> **PROBLEM REQUIREMENTS**: Return the records that follow unaltered. Omit every picture.

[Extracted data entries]

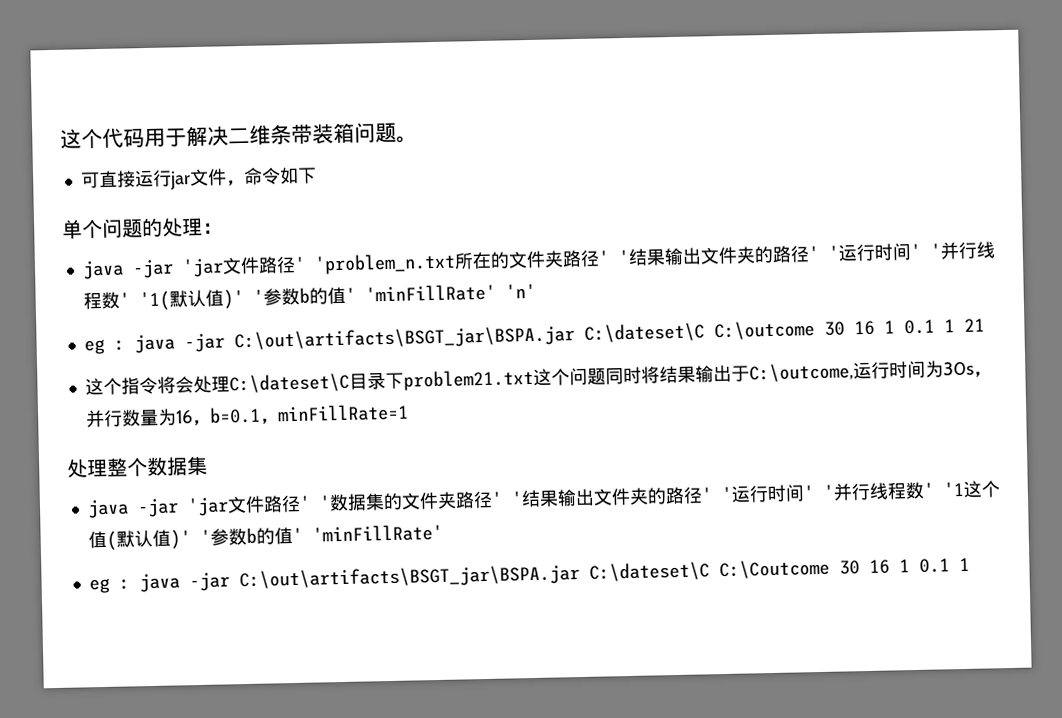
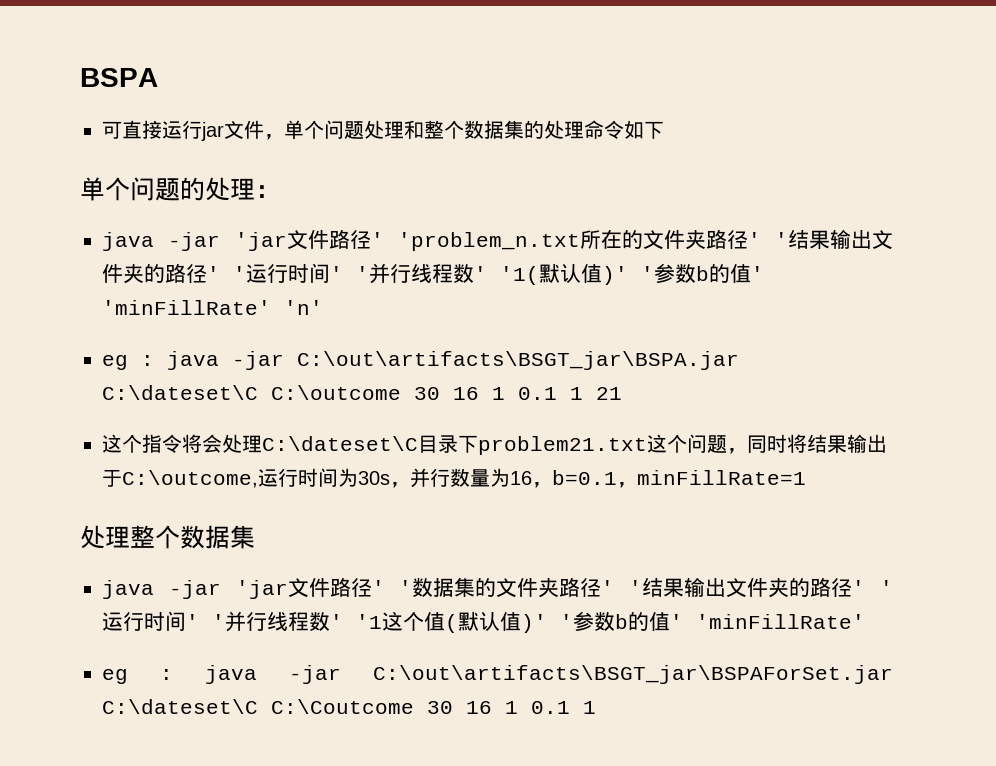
- 这个代码用于解决二维条带装箱问题。
+ BSPA
- 可直接运行jar文件，命令如下
+ 可直接运行jar文件，单个问题处理和整个数据集的处理命令如下
- 这个指令将会处理C:\dateset\C目录下problem21.txt这个问题同时将结果输出于C:\outcome,运行时间为30s，并行数量为16，b=0.1，minFillRate=1
+ 这个指令将会处理C:\dateset\C目录下problem21.txt这个问题，同时将结果输出于C:\outcome,运行时间为30s，并行数量为16，b=0.1，minFillRate=1
- eg : java -jar C:\out\artifacts\BSGT_jar\BSPA.jar C:\dateset\C C:\Coutcome 30 16 1 0.1 1
+ eg : java -jar C:\out\artifacts\BSGT_jar\BSPAForSet.jar C:\dateset\C C:\Coutcome 30 16 1 0.1 1

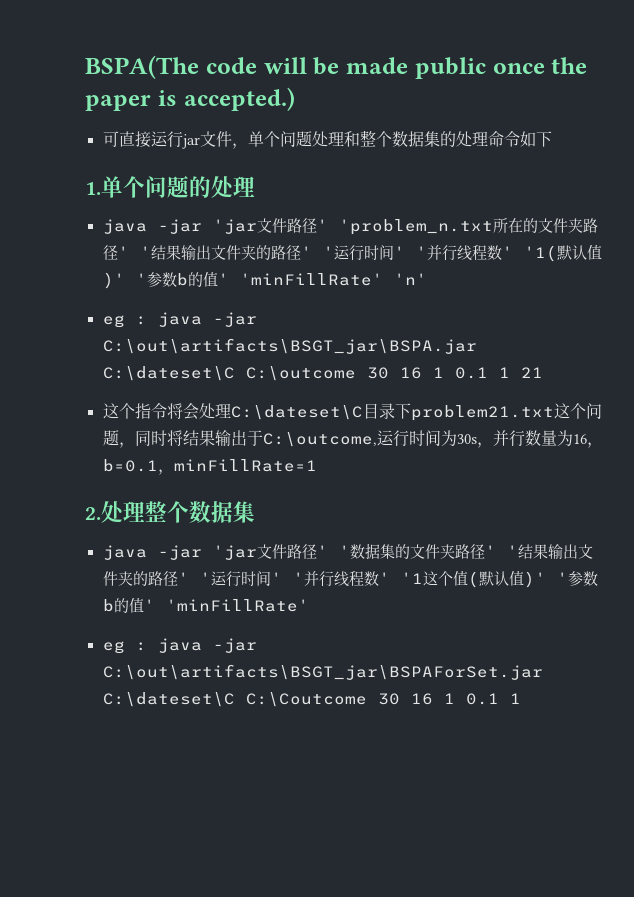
- BSPA
+ BSPA(The code will be made public once the paper is accepted.)
- 单个问题的处理：
+ 1.单个问题的处理
- 处理整个数据集
+ 2.处理整个数据集

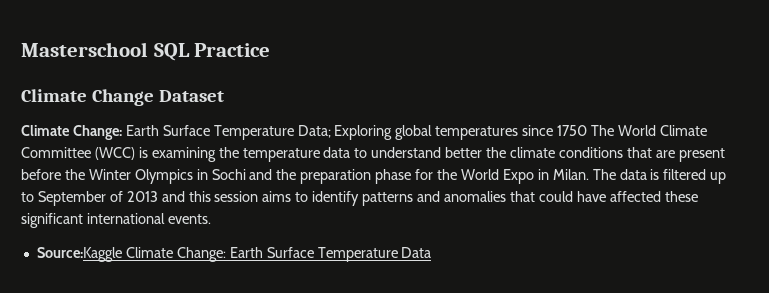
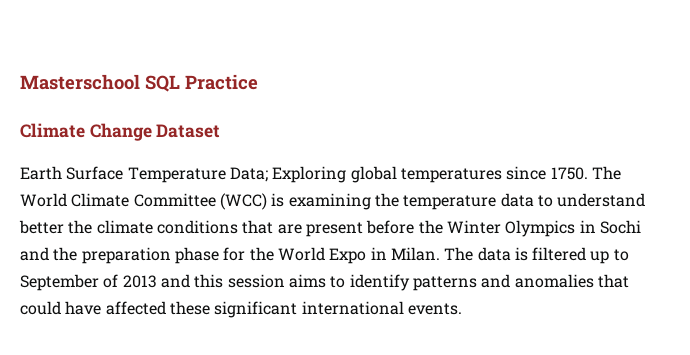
- Climate Change: Earth Surface Temperature Data; Exploring global temperatures since 1750 The World Climate Committee (WCC) is examining the temperature data to understand better the climate conditions that are present before the Winter Olympics in Sochi and the preparation phase for the World Expo in Milan.
+ Earth Surface Temperature Data; Exploring global temperatures since 1750. The World Climate Committee (WCC) is examining the temperature data to understand better the climate conditions that are present before the Winter Olympics in Sochi and the preparation phase for the World Expo in Milan.
- Source:Kaggle Climate Change: Earth Surface Temperature Data

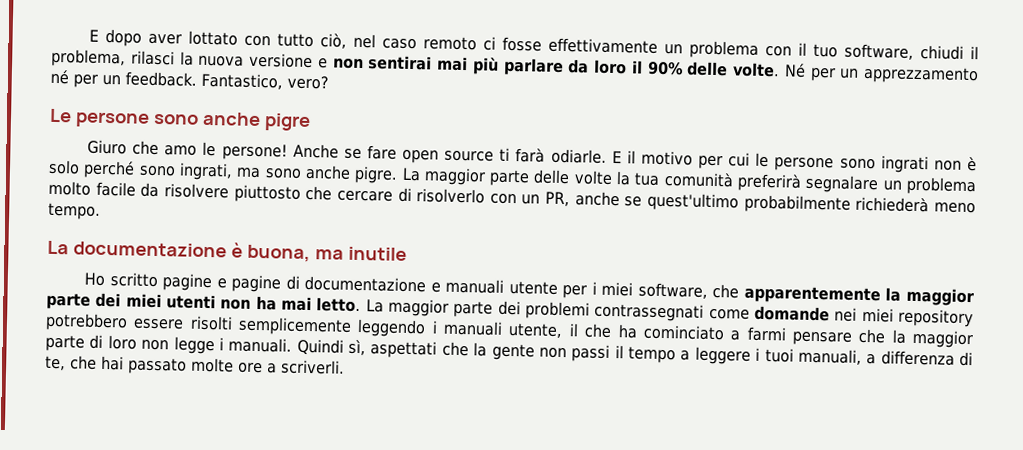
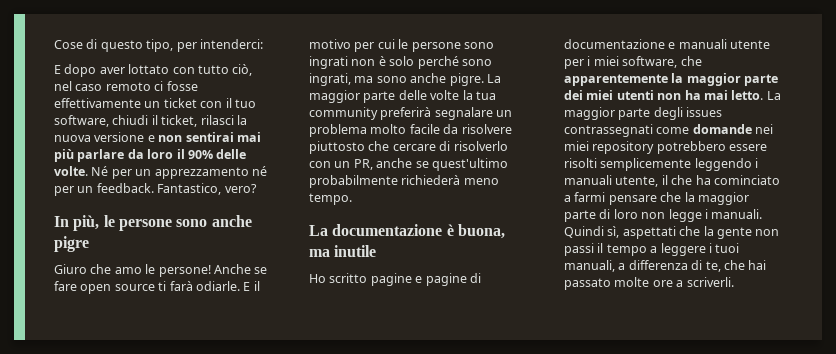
+ Cose di questo tipo, per intenderci:
- E dopo aver lottato con tutto ciò, nel caso remoto ci fosse effettivamente un problema con il tuo software, chiudi il problema, rilasci la nuova versione e non sentirai mai più parlare da loro il 90% delle volte.
+ E dopo aver lottato con tutto ciò, nel caso remoto ci fosse effettivamente un ticket con il tuo software, chiudi il ticket, rilasci la nuova versione e non sentirai mai più parlare da loro il 90% delle volte.
- Le persone sono anche pigre
+ In più, le persone sono anche pigre
- La maggior parte delle volte la tua comunità preferirà segnalare un problema molto facile da risolvere piuttosto che cercare di risolverlo con un PR, anche se quest'ultimo probabilmente richiederà meno tempo.
+ La maggior parte delle volte la tua community preferirà segnalare un problema molto facile da risolvere piuttosto che cercare di risolverlo con un PR, anche se quest'ultimo probabilmente richiederà meno tempo.
- La maggior parte dei problemi contrassegnati come domande nei miei repository potrebbero essere risolti semplicemente leggendo i manuali utente, il che ha cominciato a farmi pensare che la maggior parte di loro non legge i manuali.
+ La maggior parte degli issues contrassegnati come domande nei miei repository potrebbero essere risolti semplicemente leggendo i manuali utente, il che ha cominciato a farmi pensare che la maggior parte di loro non legge i manuali.

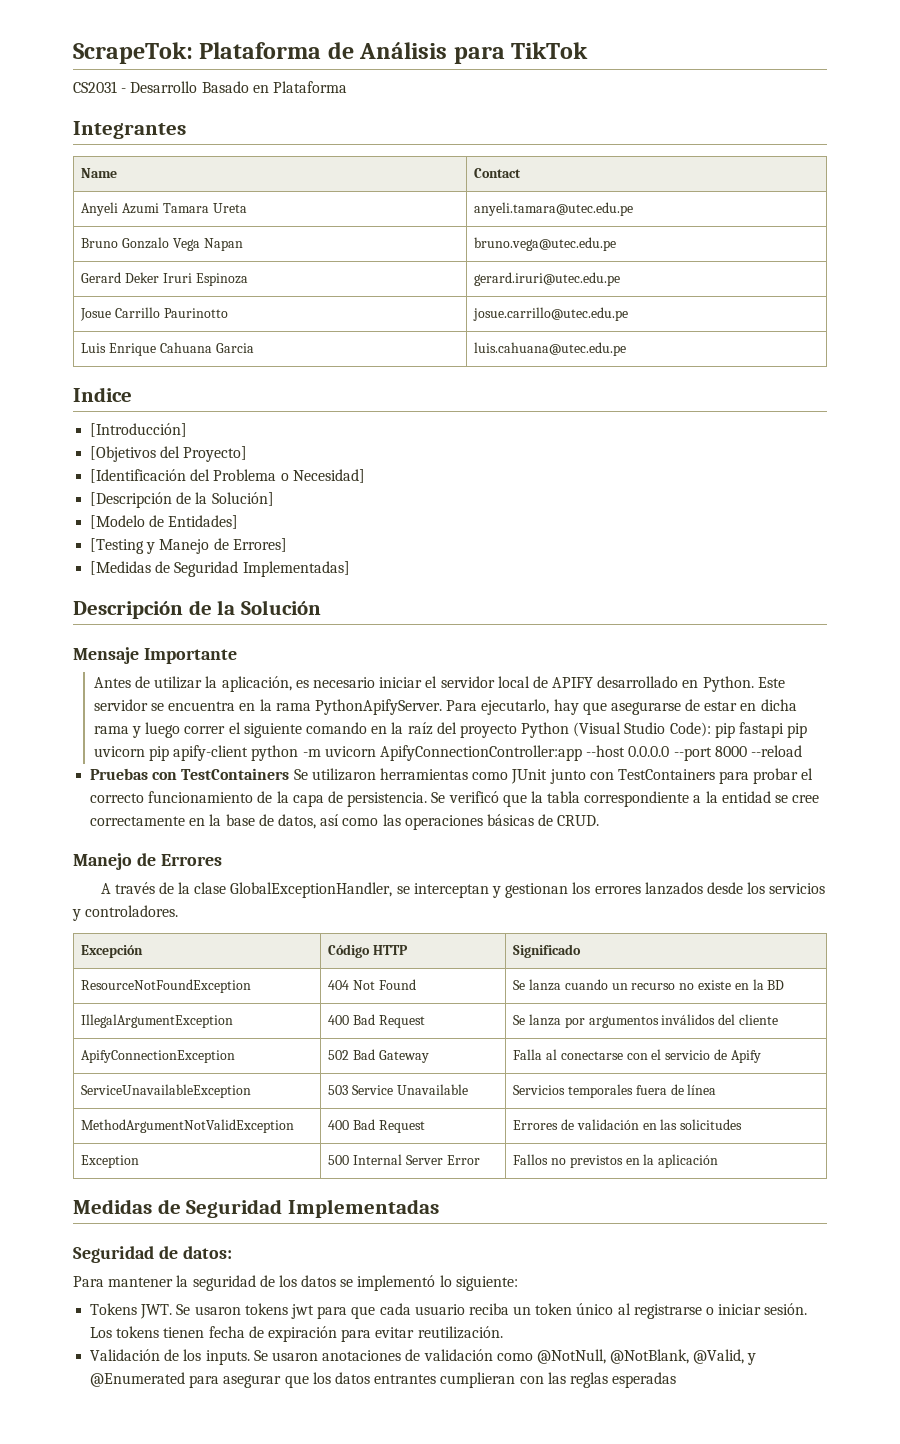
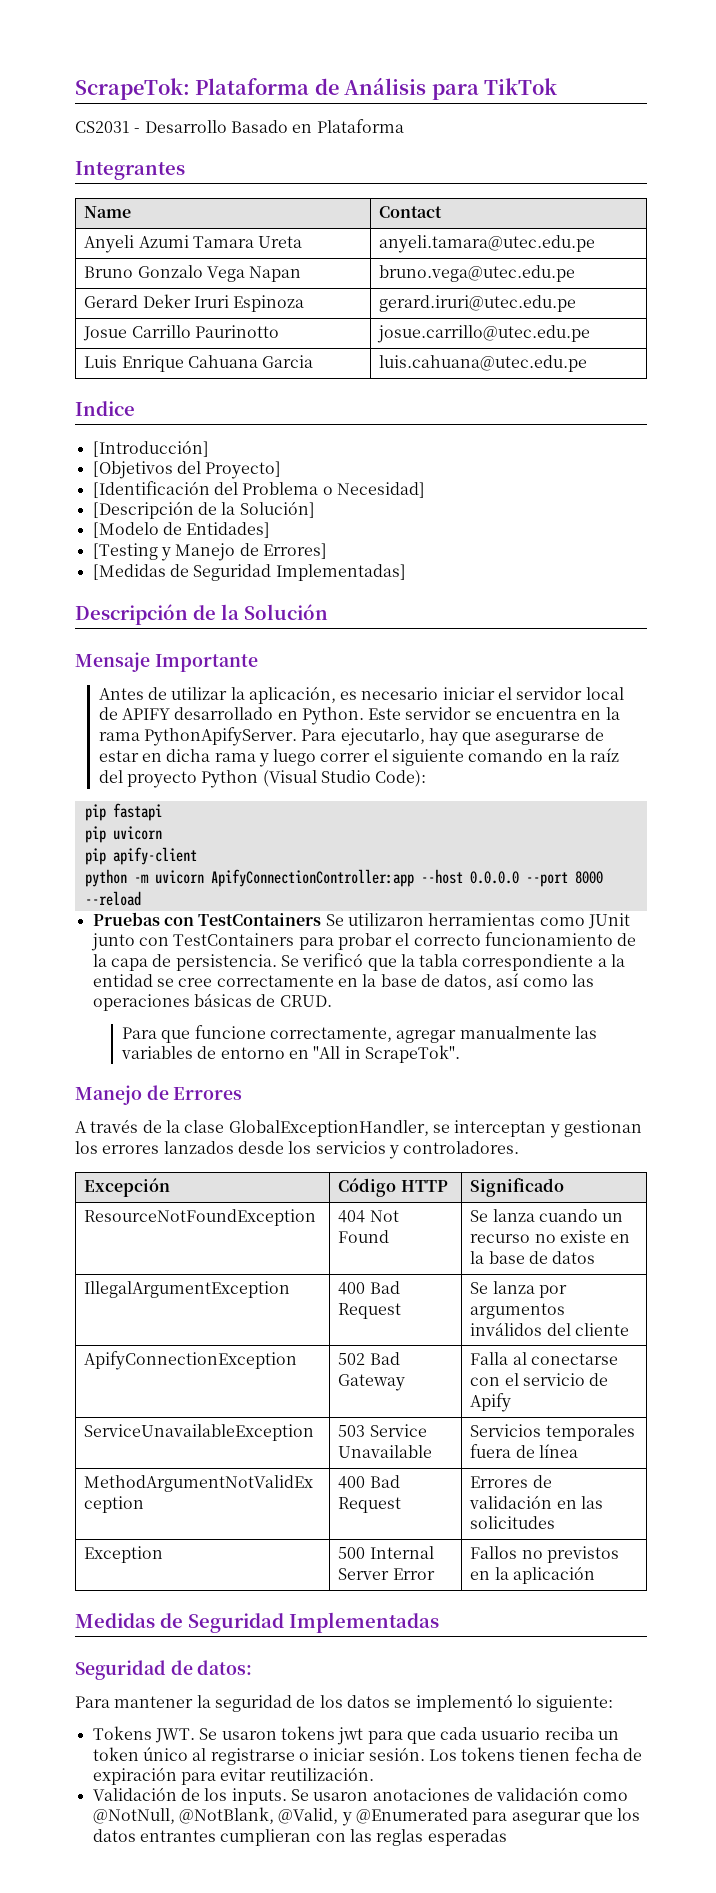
- Para ejecutarlo, hay que asegurarse de estar en dicha rama y luego correr el siguiente comando en la raíz del proyecto Python (Visual Studio Code): pip fastapi pip uvicorn pip apify-client python -m uvicorn ApifyConnectionController:app --host 0.0.0.0 --port 8000 --reload
+ Para ejecutarlo, hay que asegurarse de estar en dicha rama y luego correr el siguiente comando en la raíz del proyecto Python (Visual Studio Code):
+ pip fastapi
+ pip uvicorn
+ pip apify-client
+ python -m uvicorn ApifyConnectionController:app --host 0.0.0.0 --port 8000 --reload
+ Para que funcione correctamente, agregar manualmente las variables de entorno en "All in ScrapeTok".
- ResourceNotFoundException | 404 Not Found | Se lanza cuando un recurso no existe en la BD
+ ResourceNotFoundException | 404 Not Found | Se lanza cuando un recurso no existe en la base de datos

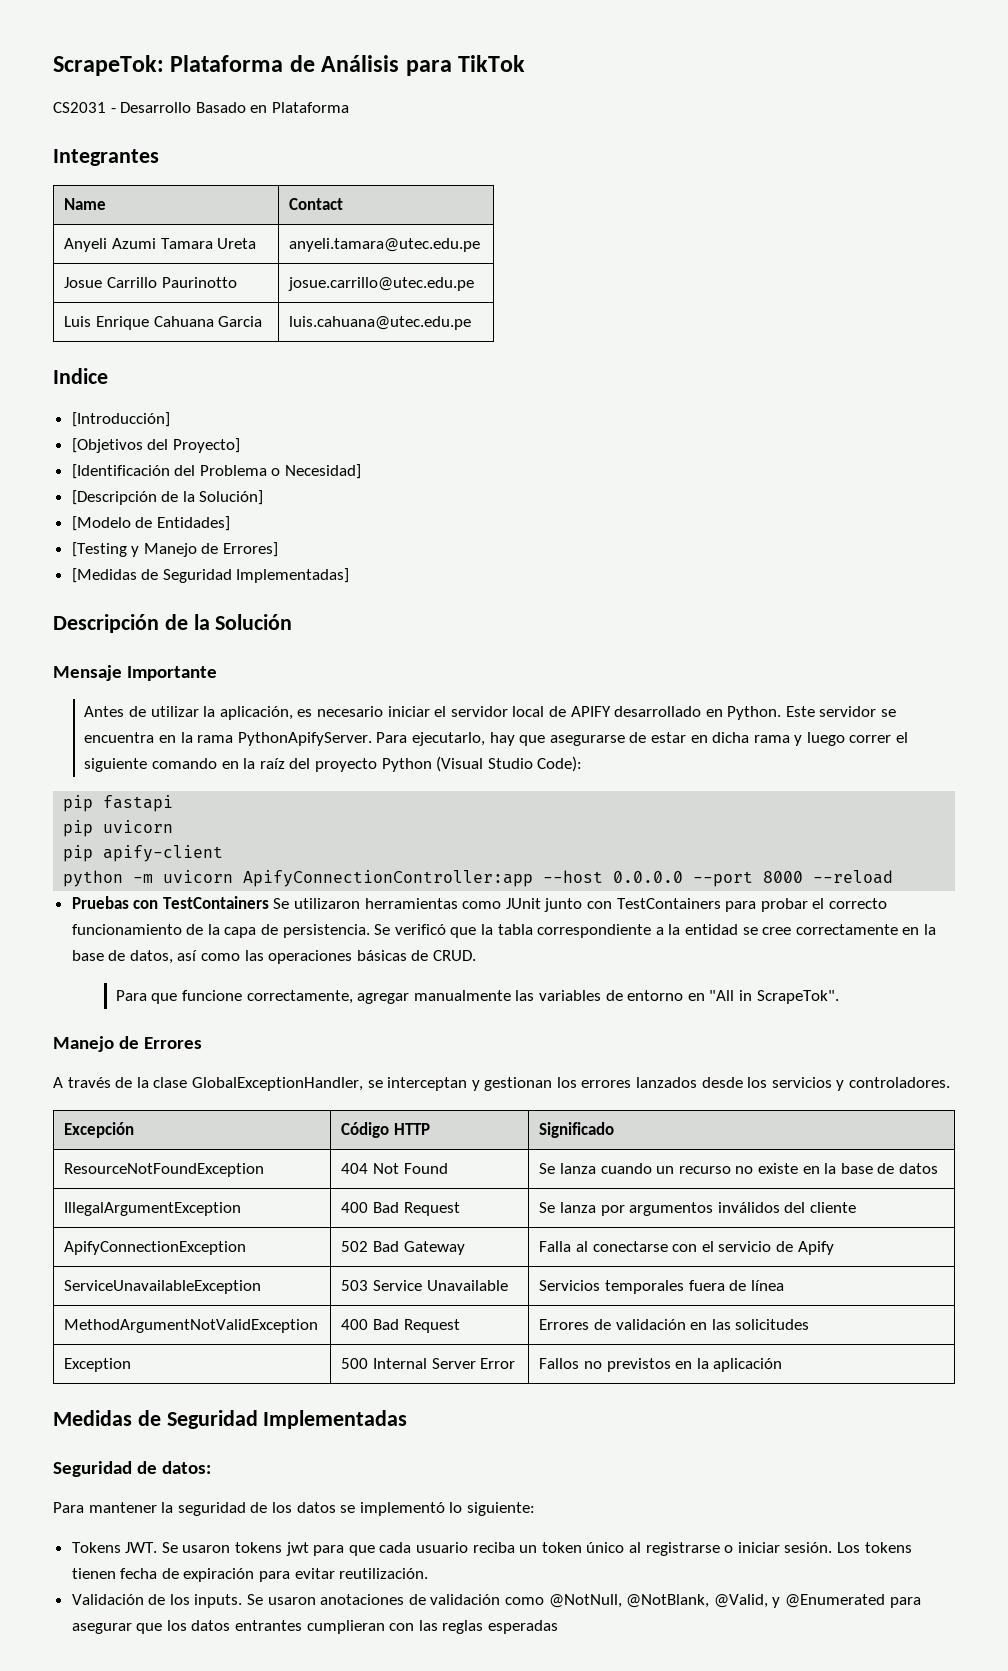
- Bruno Gonzalo Vega Napan | bruno.vega@utec.edu.pe
- Gerard Deker Iruri Espinoza | gerard.iruri@utec.edu.pe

> **RESPONSE FOR THIS EXERCISE**:
- 这个代码用于解决二维条带装箱问题。
+ BSPA
- 可直接运行jar文件，命令如下
+ 可直接运行jar文件，单个问题处理和整个数据集的处理命令如下
- 这个指令将会处理C:\dateset\C目录下problem21.txt这个问题同时将结果输出于C:\outcome,运行时间为30s，并行数量为16，b=0.1，minFillRate=1
+ 这个指令将会处理C:\dateset\C目录下problem21.txt这个问题，同时将结果输出于C:\outcome,运行时间为30s，并行数量为16，b=0.1，minFillRate=1
- eg : java -jar C:\out\artifacts\BSGT_jar\BSPA.jar C:\dateset\C C:\Coutcome 30 16 1 0.1 1
+ eg : java -jar C:\out\artifacts\BSGT_jar\BSPAForSet.jar C:\dateset\C C:\Coutcome 30 16 1 0.1 1

- BSPA
+ BSPA(The code will be made public once the paper is accepted.)
- 单个问题的处理：
+ 1.单个问题的处理
- 处理整个数据集
+ 2.处理整个数据集

- Climate Change: Earth Surface Temperature Data; Exploring global temperatures since 1750 The World Climate Committee (WCC) is examining the temperature data to understand better the climate conditions that are present before the Winter Olympics in Sochi and the preparation phase for the World Expo in Milan.
+ Earth Surface Temperature Data; Exploring global temperatures since 1750. The World Climate Committee (WCC) is examining the temperature data to understand better the climate conditions that are present before the Winter Olympics in Sochi and the preparation phase for the World Expo in Milan.
- Source:Kaggle Climate Change: Earth Surface Temperature Data

+ Cose di questo tipo, per intenderci:
- E dopo aver lottato con tutto ciò, nel caso remoto ci fosse effettivamente un problema con il tuo software, chiudi il problema, rilasci la nuova versione e non sentirai mai più parlare da loro il 90% delle volte.
+ E dopo aver lottato con tutto ciò, nel caso remoto ci fosse effettivamente un ticket con il tuo software, chiudi il ticket, rilasci la nuova versione e non sentirai mai più parlare da loro il 90% delle volte.
- Le persone sono anche pigre
+ In più, le persone sono anche pigre
- La maggior parte delle volte la tua comunità preferirà segnalare un problema molto facile da risolvere piuttosto che cercare di risolverlo con un PR, anche se quest'ultimo probabilmente richiederà meno tempo.
+ La maggior parte delle volte la tua community preferirà segnalare un problema molto facile da risolvere piuttosto che cercare di risolverlo con un PR, anche se quest'ultimo probabilmente richiederà meno tempo.
- La maggior parte dei problemi contrassegnati come domande nei miei repository potrebbero essere risolti semplicemente leggendo i manuali utente, il che ha cominciato a farmi pensare che la maggior parte di loro non legge i manuali.
+ La maggior parte degli issues contrassegnati come domande nei miei repository potrebbero essere risolti semplicemente leggendo i manuali utente, il che ha cominciato a farmi pensare che la maggior parte di loro non legge i manuali.

- Para ejecutarlo, hay que asegurarse de estar en dicha rama y luego correr el siguiente comando en la raíz del proyecto Python (Visual Studio Code): pip fastapi pip uvicorn pip apify-client python -m uvicorn ApifyConnectionController:app --host 0.0.0.0 --port 8000 --reload
+ Para ejecutarlo, hay que asegurarse de estar en dicha rama y luego correr el siguiente comando en la raíz del proyecto Python (Visual Studio Code):
+ pip fastapi
+ pip uvicorn
+ pip apify-client
+ python -m uvicorn ApifyConnectionController:app --host 0.0.0.0 --port 8000 --reload
+ Para que funcione correctamente, agregar manualmente las variables de entorno en "All in ScrapeTok".
- ResourceNotFoundException | 404 Not Found | Se lanza cuando un recurso no existe en la BD
+ ResourceNotFoundException | 404 Not Found | Se lanza cuando un recurso no existe en la base de datos

- Bruno Gonzalo Vega Napan | bruno.vega@utec.edu.pe
- Gerard Deker Iruri Espinoza | gerard.iruri@utec.edu.pe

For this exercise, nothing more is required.